Collection entries:
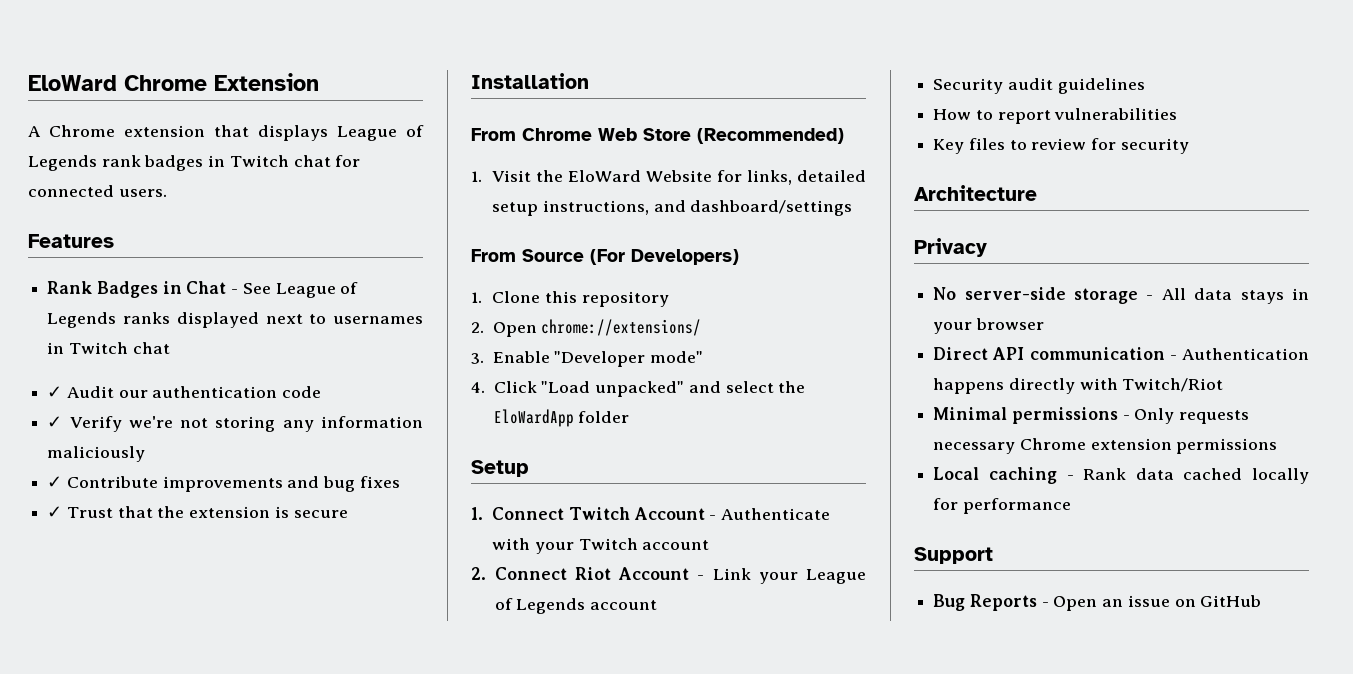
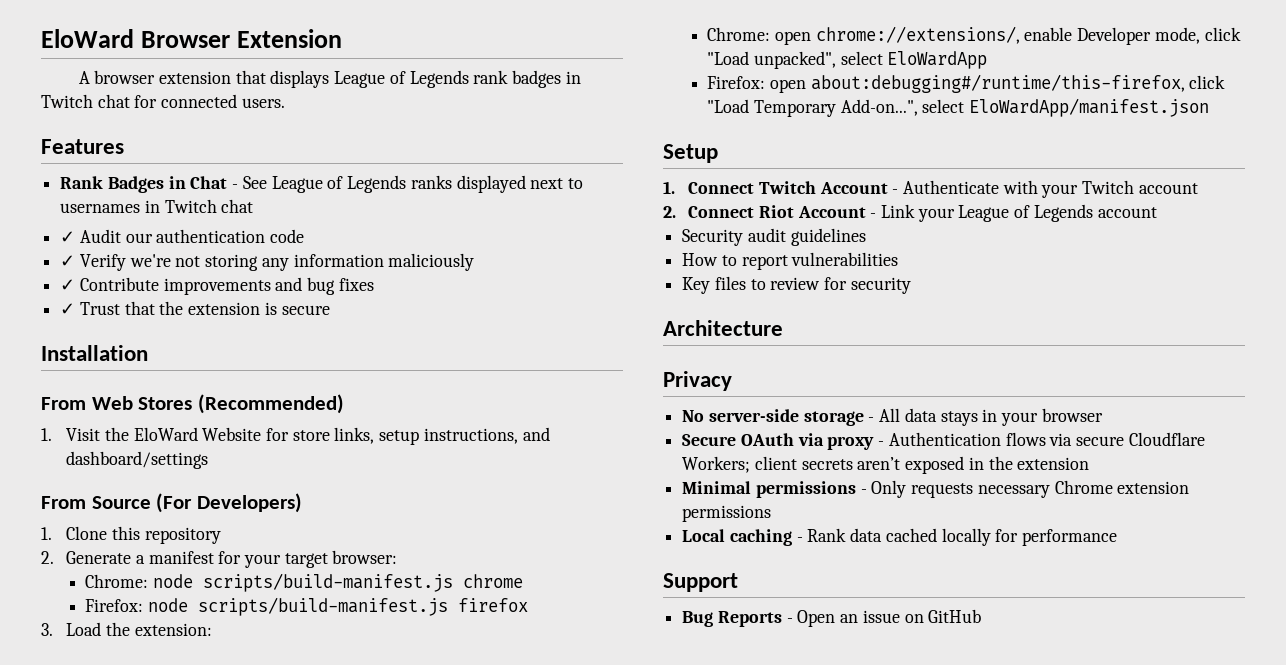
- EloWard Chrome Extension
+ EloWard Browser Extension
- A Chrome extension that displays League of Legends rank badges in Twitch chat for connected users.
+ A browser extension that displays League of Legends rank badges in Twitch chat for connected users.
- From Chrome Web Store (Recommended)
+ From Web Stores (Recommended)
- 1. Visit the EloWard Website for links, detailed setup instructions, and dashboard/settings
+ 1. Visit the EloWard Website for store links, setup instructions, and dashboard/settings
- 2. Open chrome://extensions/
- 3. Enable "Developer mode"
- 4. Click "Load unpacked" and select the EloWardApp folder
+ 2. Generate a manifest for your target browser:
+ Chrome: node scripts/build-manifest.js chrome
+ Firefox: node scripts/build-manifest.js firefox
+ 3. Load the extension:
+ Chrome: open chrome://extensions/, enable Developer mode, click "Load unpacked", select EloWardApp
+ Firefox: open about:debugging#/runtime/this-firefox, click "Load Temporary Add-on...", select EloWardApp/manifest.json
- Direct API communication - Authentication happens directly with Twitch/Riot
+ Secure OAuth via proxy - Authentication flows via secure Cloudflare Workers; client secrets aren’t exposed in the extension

**Work order**. Count lines, not occurrences. State how many lines of the entries contain the word "chat", and add nothing.

**Expected answer**. 2